(Beginning of Given data)
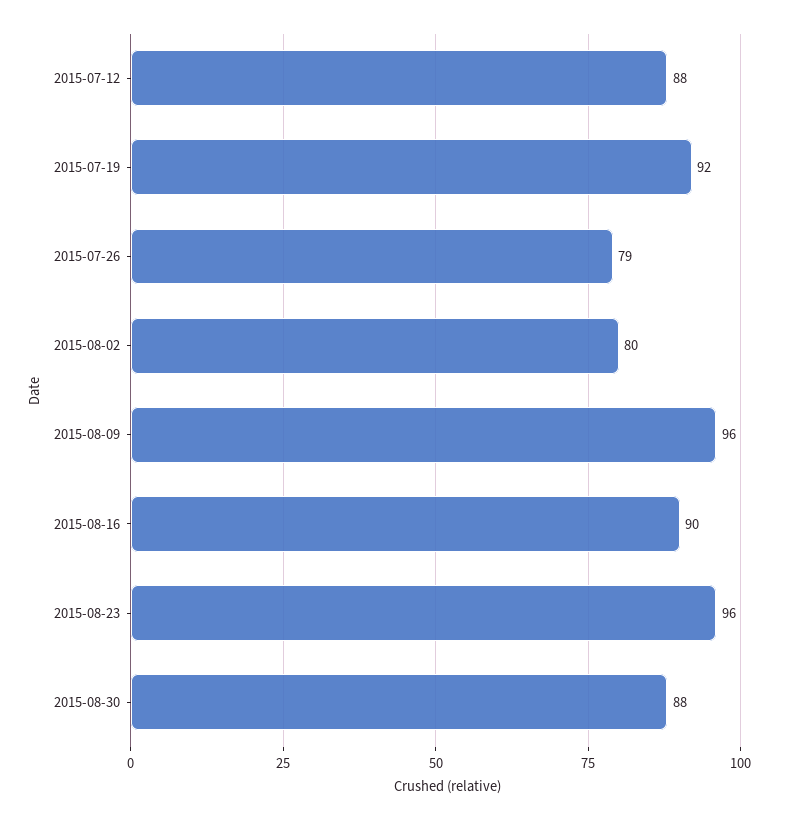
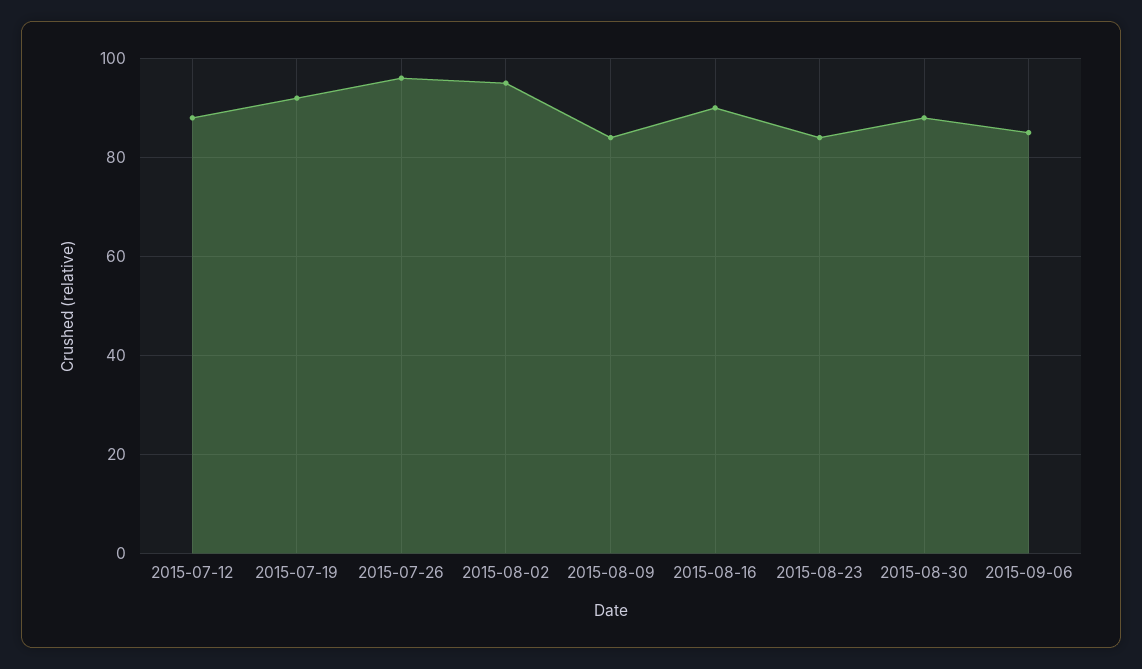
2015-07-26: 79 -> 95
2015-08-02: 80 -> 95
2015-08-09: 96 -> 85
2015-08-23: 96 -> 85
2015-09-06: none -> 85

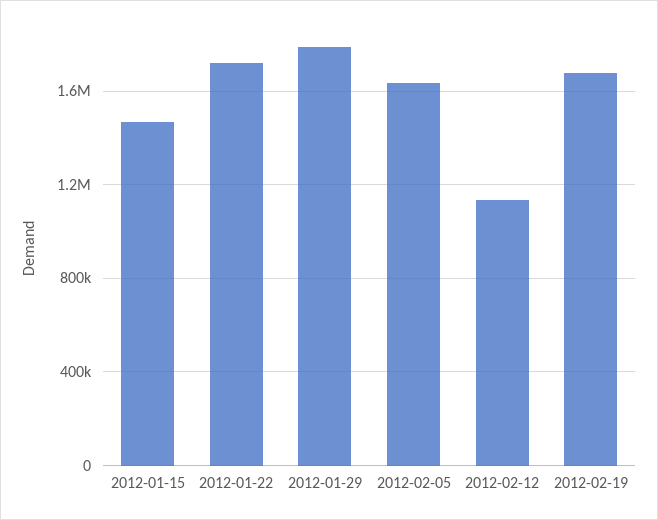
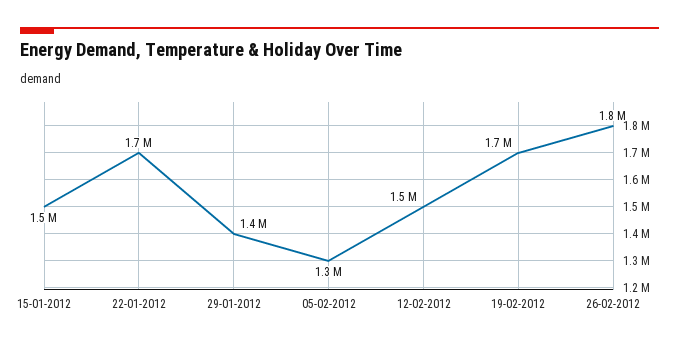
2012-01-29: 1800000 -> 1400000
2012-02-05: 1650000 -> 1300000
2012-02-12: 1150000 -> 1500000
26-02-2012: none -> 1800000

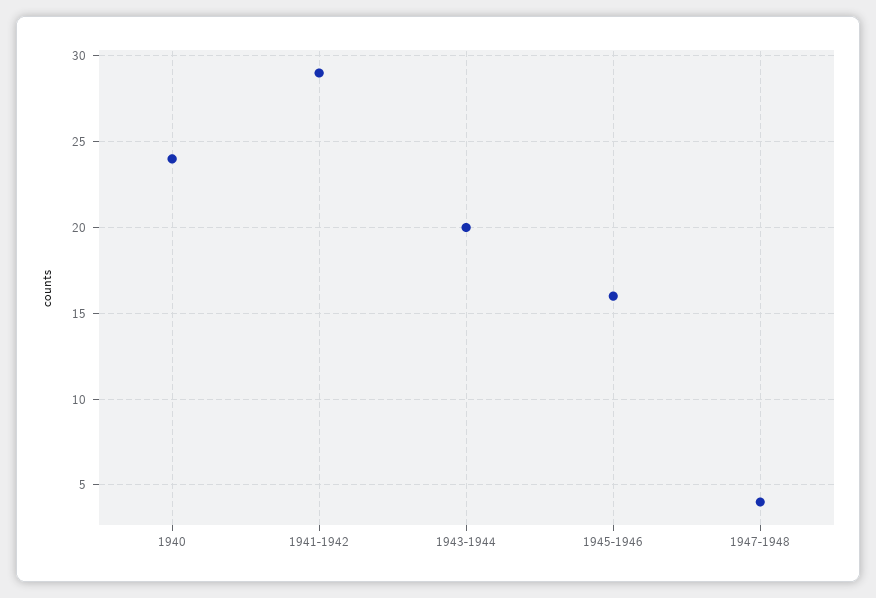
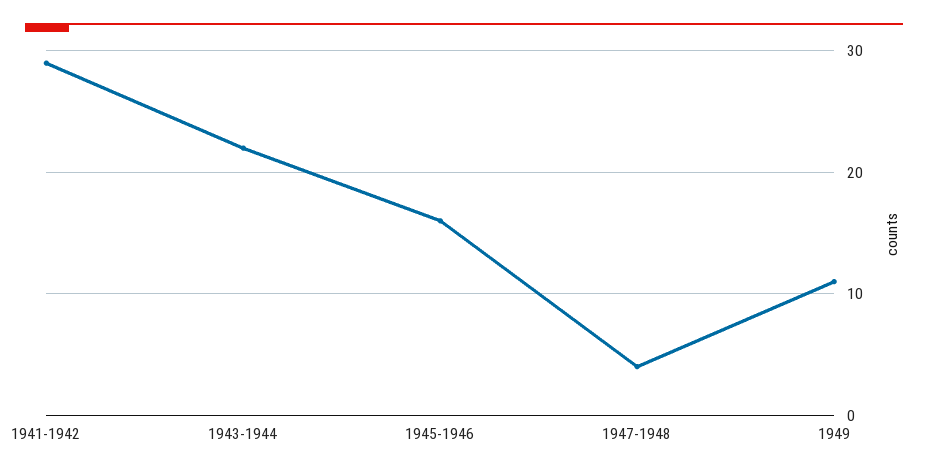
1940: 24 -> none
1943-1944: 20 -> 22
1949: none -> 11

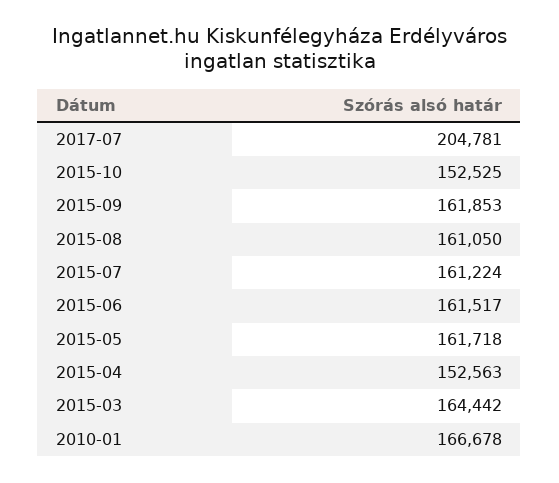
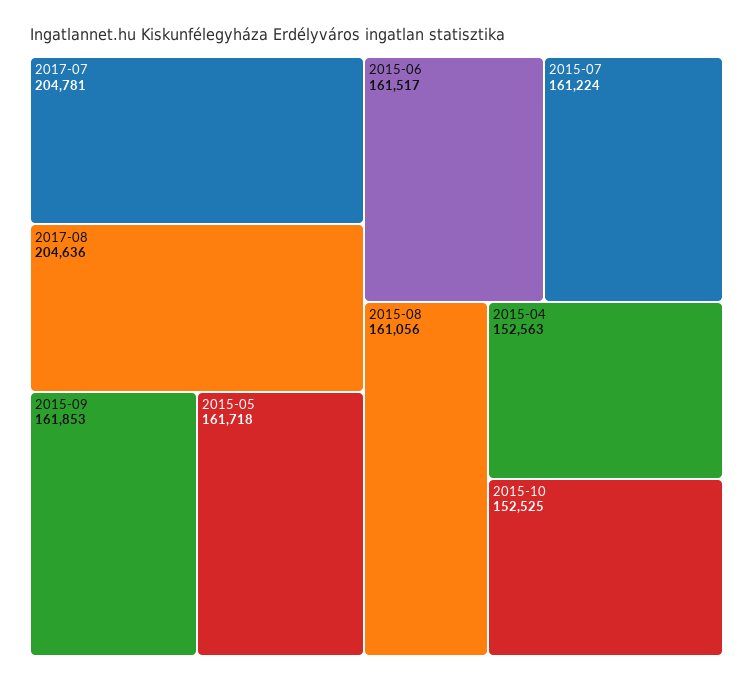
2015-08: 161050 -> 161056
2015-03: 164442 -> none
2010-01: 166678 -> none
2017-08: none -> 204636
(End of Given data)
(Beginning of Given data)
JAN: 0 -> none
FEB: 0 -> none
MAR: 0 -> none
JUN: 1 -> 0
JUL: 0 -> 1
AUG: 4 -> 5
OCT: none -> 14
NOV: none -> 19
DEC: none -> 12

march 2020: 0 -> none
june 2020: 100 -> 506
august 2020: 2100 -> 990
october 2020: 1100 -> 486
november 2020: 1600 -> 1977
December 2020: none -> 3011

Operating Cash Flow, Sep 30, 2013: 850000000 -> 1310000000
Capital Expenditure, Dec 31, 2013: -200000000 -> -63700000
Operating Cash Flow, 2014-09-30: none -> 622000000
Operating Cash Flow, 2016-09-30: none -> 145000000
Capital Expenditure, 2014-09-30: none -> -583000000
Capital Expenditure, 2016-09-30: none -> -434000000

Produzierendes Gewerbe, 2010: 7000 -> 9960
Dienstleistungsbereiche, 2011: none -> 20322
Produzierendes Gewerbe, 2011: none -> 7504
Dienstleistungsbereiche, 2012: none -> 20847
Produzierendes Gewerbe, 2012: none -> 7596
(End of Given data)
### Task requirements
What lines above contain the string "Flow"? Copy all of them.

### Answer below
Operating Cash Flow, Sep 30, 2013: 850000000 -> 1310000000
Operating Cash Flow, 2014-09-30: none -> 622000000
Operating Cash Flow, 2016-09-30: none -> 145000000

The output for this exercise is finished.